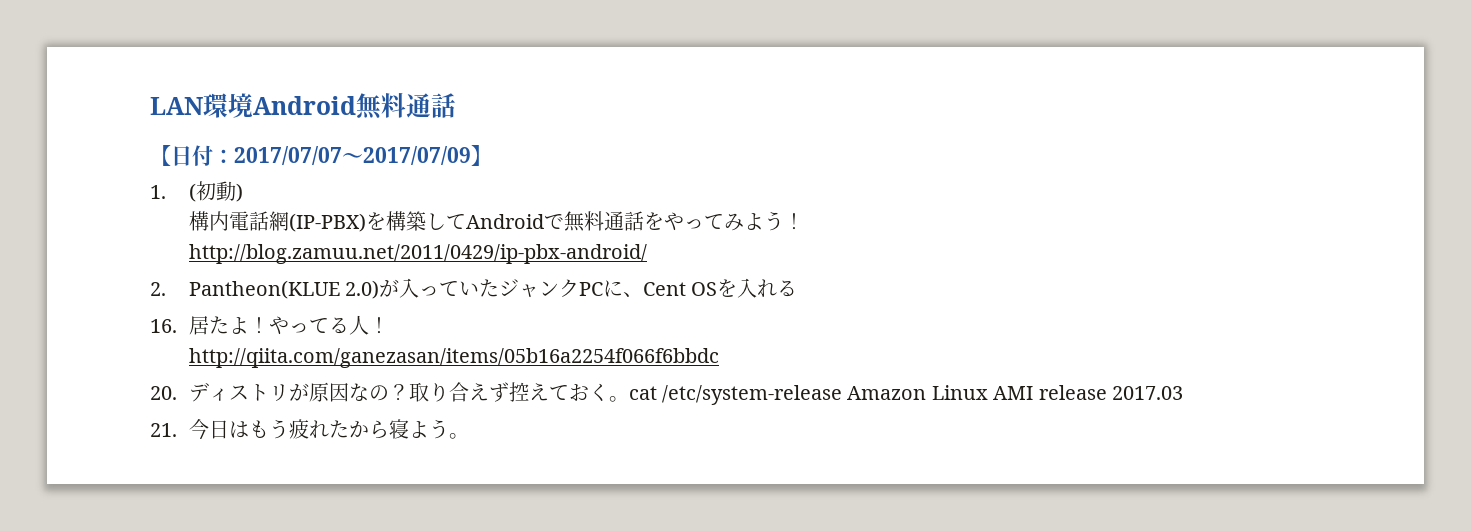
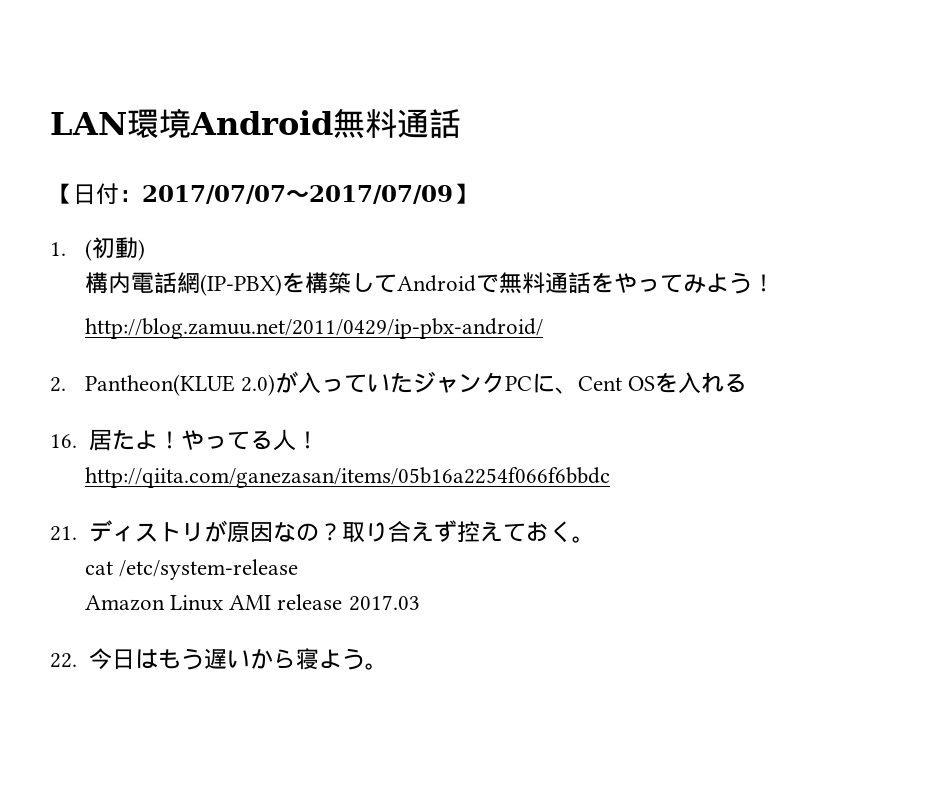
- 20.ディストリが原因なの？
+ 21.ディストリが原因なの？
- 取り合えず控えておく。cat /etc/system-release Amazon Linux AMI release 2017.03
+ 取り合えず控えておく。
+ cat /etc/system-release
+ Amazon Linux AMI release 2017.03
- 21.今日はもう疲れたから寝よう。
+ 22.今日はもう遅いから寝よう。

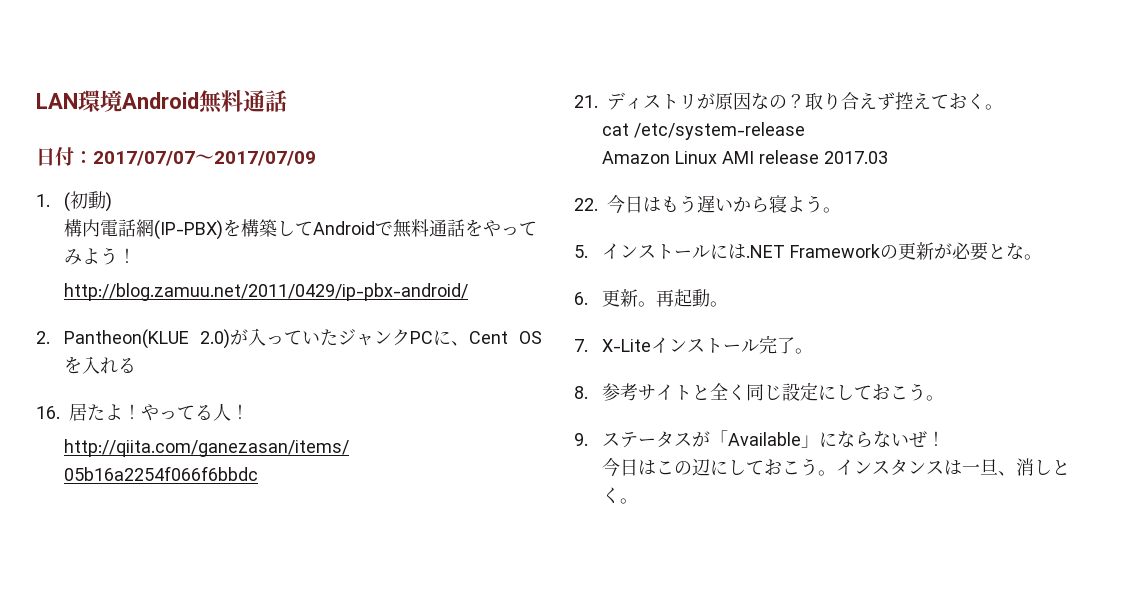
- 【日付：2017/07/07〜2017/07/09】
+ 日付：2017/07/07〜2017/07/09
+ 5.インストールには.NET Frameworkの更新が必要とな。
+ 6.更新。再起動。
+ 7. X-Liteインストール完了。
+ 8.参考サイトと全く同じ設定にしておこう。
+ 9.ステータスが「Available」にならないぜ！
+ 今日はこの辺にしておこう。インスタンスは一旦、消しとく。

──────────

Problem details: Each line above that carries the string "Linux" has to be returned.

Task answer:
- 取り合えず控えておく。cat /etc/system-release Amazon Linux AMI release 2017.03
+ Amazon Linux AMI release 2017.03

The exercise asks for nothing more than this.